Fig. 4: The average avalanche initiation maps for each case.

Color bars indicate the number of times a pixel was classified as an initiation site, averaged over all in-group maps, weighted by the number of observed avalanches with the Gini coefficient G indicated. Awake-like recordings were kept separate as per the previous analysis. The somatomotor (MOs), somatosensory (SSp), and retrosplenial (RSP) areas are also labeled as regions of interest for reference in the first panel. The panel for quiet wakefulness has the Allen Institute atlas outlined for reference.

Pentobarbital

Spatial maps of for both 12.5 mg/kg and 80 mg/kg pentobarbital resembled QW. However, the heavier doses also showed recruitment of additional sub-regions, which is reflected in G initially decreasing (relative to QW) under low doses, but then increasing in high doses. Along with the mouth and nose sub-regions, we also observe increased activation in upper, lower, and truck areas of the SSp, as well as greater coverage of the MOs.

Isoflurane

Isoflurane 1% was associated with SSp avalanche initiation similar to QW, but reduced initiation in RSP and MOs. At a surgical plane of anesthesia (2% isoflurane), we observed initiations confined to the hind-limb region of SSp, and a reduction of initiations in facial SSp regions. Spatial maps of AL recordings resembled those of isoflurane 1% (see S3A). Interestingly, despite low-dose baring the most resemblance to QW in terms of avalanches, all isoflurane-associated maps are overall more homogeneous, which is reflected by the Gini coefficient.

Ketamine

Ketamine 10 mg/kg recordings displayed activations in the SSp. A suppression of activation in the RSC and MOs was also observed, though not as drastic as in the isoflurane case. Ketamine 100 mg/kg recordings exhibited wave-like dynamics, predominately initiating in the MOs, the result of which leads to the highest observed G among all cases. The single AL recording did not show significant activation in the MOs and instead resembled the 10 mg/kg ketamine map (see S3A).

Discussion

Here we used multiple anesthetics at different doses to pharmacologically manipulate the critical state and examine whether or not multiple pathways from the critical state exist. We first established that avalanches during QW were indeed best described by power-law statistics. While the avalanche size statistics we observed followed a slope different from the often-cited τ = 1.5 mean-field directed percolation exponent (e.g., refs. ^1,17,18, among others), non-mean-field critical exponents are not uncommon in the literature (e.g., ref. ³³ details them extensively). The value of τ ≈ 1.2 for QW indicates that, in our case, the underlying network structure of the cortex is quite distinct from an all-to-all coupling, consistent with our analysis of the partial correlation function. In fact, these smaller values of τ are closer to what is expected for a branching process on a two-dimensional lattice, namely τ ≈ 1.26. Note that a more local coupling at the mesoscale resolution at which we observe the dynamics of the cortex does not necessarily contradict the observations with different imaging modalities at smaller scales with very limited fields of view (see, for example, ref. ³³), for which an all-to-all coupling e.g., a mean-field branching process could be more appropriate. Moreover, recent efforts have been devoted to understanding how critical exponents may be changed by experimental artifacts such as sub-sampling^29,34, and demonstrations that sub-sampling can change the observed exponents, despite the underlying universality class³¹. While our analysis could be sensitive to temporal sub-sampling due to the relatively slow response of calcium (when compared against voltage-sensitive dyes used in ref. ¹⁷), this would affect each recording equally and so a comparison between the cases would remain meaningful.

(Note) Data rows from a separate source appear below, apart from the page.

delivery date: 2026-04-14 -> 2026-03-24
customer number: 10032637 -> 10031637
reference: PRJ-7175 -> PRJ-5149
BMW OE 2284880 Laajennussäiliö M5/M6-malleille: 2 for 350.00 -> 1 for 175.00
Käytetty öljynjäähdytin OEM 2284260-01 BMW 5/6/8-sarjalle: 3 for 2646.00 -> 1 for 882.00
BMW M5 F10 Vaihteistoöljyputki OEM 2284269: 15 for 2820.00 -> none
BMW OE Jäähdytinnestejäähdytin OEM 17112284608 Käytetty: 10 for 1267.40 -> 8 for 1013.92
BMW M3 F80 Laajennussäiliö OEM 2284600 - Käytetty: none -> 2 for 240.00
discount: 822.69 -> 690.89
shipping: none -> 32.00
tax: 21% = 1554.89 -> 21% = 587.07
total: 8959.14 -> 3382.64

Previous work regarding the effect of sub-anesthetic ketamine has shown the drug acts on interneurons^35,36 with a global effect on cortical glutamate signaling³⁷. The dis-inhibition of inhibitory interneurons³⁸ may result in greater neuronal activity and, therefore, calcium transients. Avalanche size and duration statistics were similar to QW, and the scaling relation typically held indicative of criticality. This implies that first-order avalanche statistics are not particularly sensitive to sub-anesthetic ketamine. Surgical-plane doses of ketamine are markedly different, however. Large, regular, calcium waves originating at the somatomotor area establish a characteristic scale and destroy scale-free statistics.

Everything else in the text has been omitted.